PointPillars Detection Model Training (No config and HAT Trainer)
This tutorial aims to introduce in detail how to use HAT as a model library, and use it in combination with a user-defined training framework to train the PointPillars model on the radar point cloud dataset KITTI-3DObject.
In the tutorial, we will show how to integrate the model in HAT into the user's training framework, including key steps such as data preprocessing and model building, to help you successfully integrate HAT into your training framework, and train floating-point, QAT and quantized models of PointPillars.
Dataset Preparation
Before starting to train the model, the first step is to prepare the dataset, download the 3DObject dataset .
The following 4 files are included:
left color images of object data set
velodyne point clouds
camera calibration matrices of object data set
taining labels of object data set
After downloading the above 4 files, unzip and organize the folder structure as follows:
├── tmp_data
│ ├── kitti3d
│ │ ├── testing
│ │ │ ├── calib
│ │ │ ├── image_2
│ │ │ ├── velodyne
│ │ ├── training
│ │ │ ├── calib
│ │ │ ├── image_2
│ │ │ ├── label_2
│ │ │ ├── velodyne
In order to create KITTI point cloud data, the original point cloud data needs to be loaded and the associated data annotation file containing the target labels and annotation boxes needs to be generated.
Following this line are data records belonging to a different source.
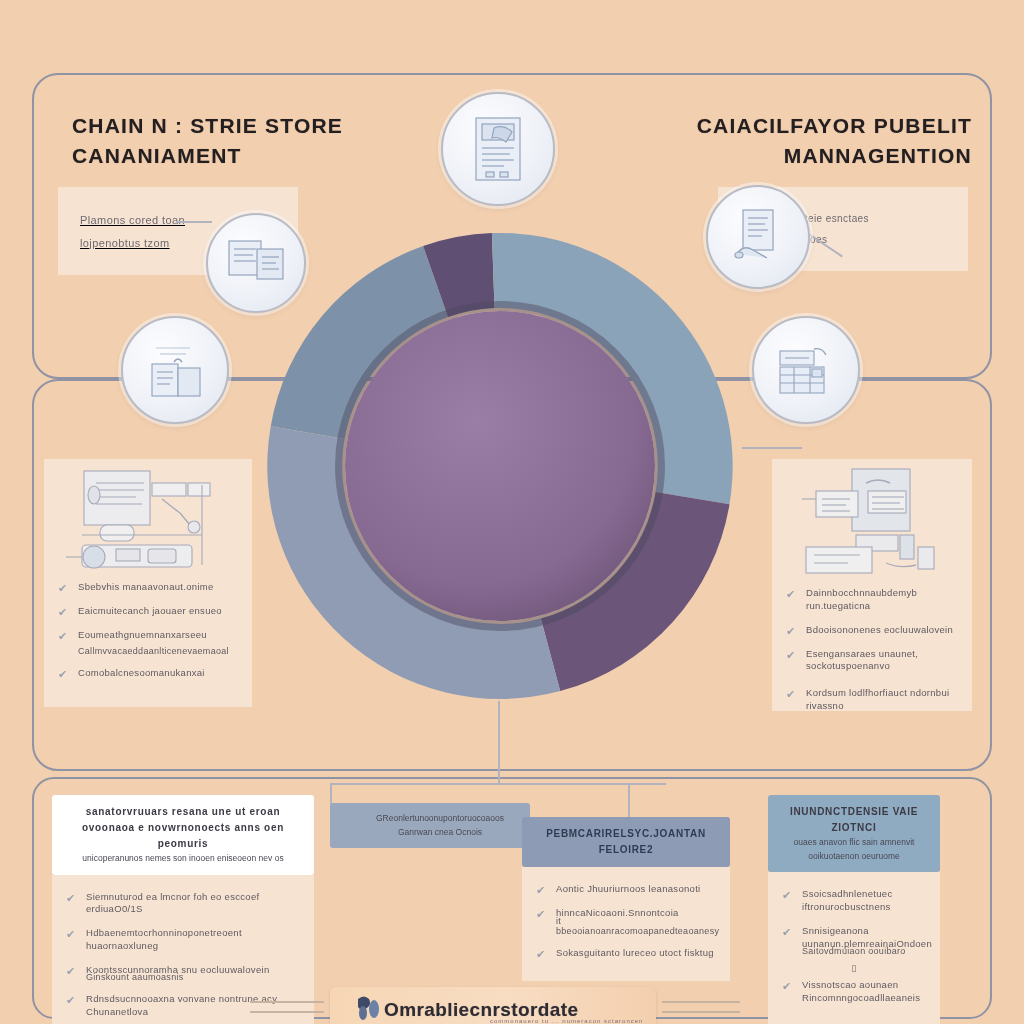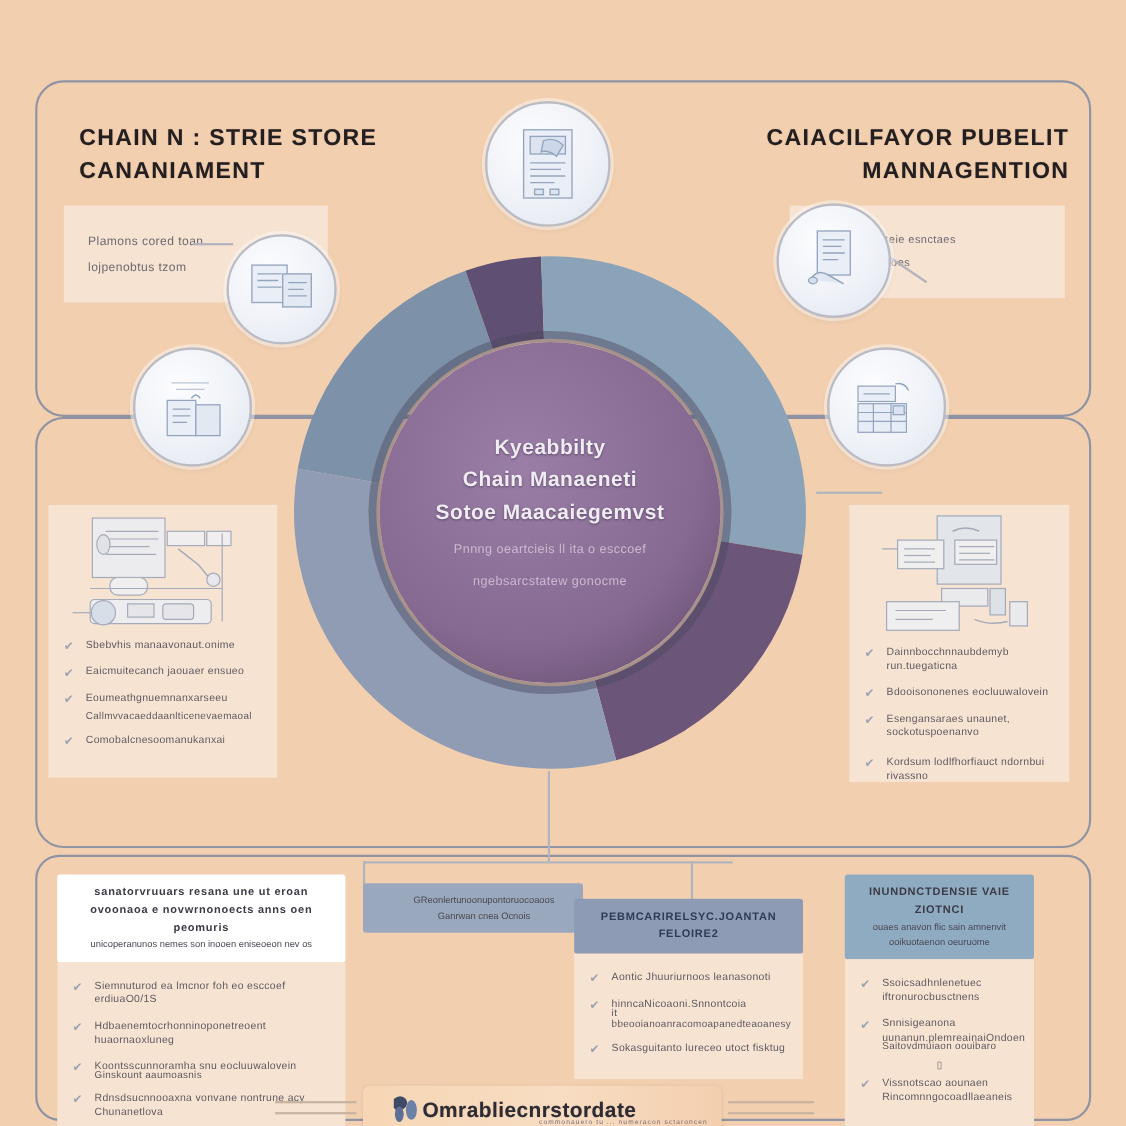--- a/index.html
+++ b/index.html
@@ -43,7 +43,7 @@
     background:#f7e3d2;
     box-sizing:border-box;
   }
-  #box-tl{left:58px;top:152px;width:240px;height:88px;}
+  #box-tl{left:58px;top:152px;width:240px;height:88px;text-decoration:underline;}
   #box-tr{right:56px;top:152px;width:250px;height:84px;}
   #box-ml{left:44px;top:424px;width:208px;height:248px;}
   #box-mr{right:52px;top:424px;width:200px;height:252px;}

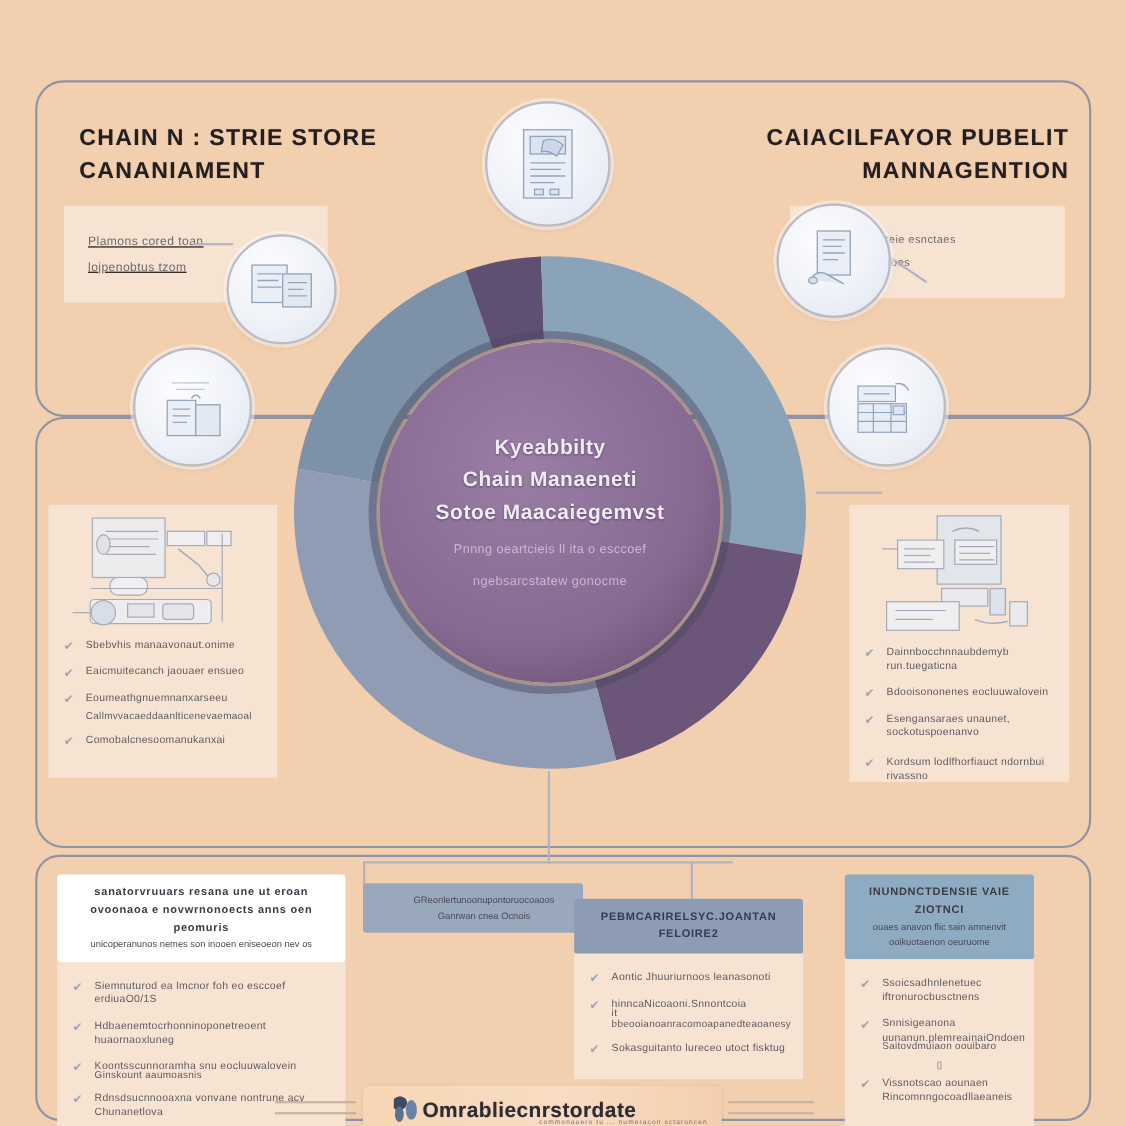--- a/index.html
+++ b/index.html
@@ -315,13 +315,6 @@
         <circle cx="0" cy="0" r="155" fill="url(#innerG)"></circle>
       </g>
     </svg>
-    <div id="donut-text">
-      <div class="dt">Kyeabbilty</div>
-      <div class="dt">Chain Manaeneti</div>
-      <div class="dt">Sotoe Maacaiegemvst</div>
-      <div class="ds">Pnnng oeartcieis ll ita o esccoef</div>
-      <div class="ds">ngebsarcstatew gonocme</div>
-    </div>
   </div>
 
   <div class="bubble" id="bubble-top">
It is also necessary to generate the point cloud data for each individual training target for the KITTI dataset and store it in a .bin format file in data/kitti/gt_database.
In addition, a file containing data information in .pkl format needs to be generated for either the training data or the validation data.
Then, create the KITTI data by running the following command:
mkdir ./tmp_data/kitti/ImageSets
# Download dataset split files from the community
wget -c https://raw.githubusercontent.com/traveller59/second.pytorch/master/second/data/ImageSets/test.txt --no-check-certificate --content-disposition -O ./tmp_data/kitti3d/ImageSets/test.txt
wget -c https://raw.githubusercontent.com/traveller59/second.pytorch/master/second/data/ImageSets/train.txt --no-check-certificate --content-disposition -O ./tmp_data/kitti3d/ImageSets/train.txt
wget -c https://raw.githubusercontent.com/traveller59/second.pytorch/master/second/data/ImageSets/val.txt --no-check-certificate --content-disposition -O ./tmp_data/kitti3d/ImageSets/val.txt
wget -c https://raw.githubusercontent.com/traveller59/second.pytorch/master/second/data/ImageSets/trainval.txt --no-check-certificate --content-disposition -O ./tmp_data/kitti3d/ImageSets/trainval.txt
python3 tools/create_data.py --dataset "kitti3d" --root-dir "./tmp_data/kitti3d"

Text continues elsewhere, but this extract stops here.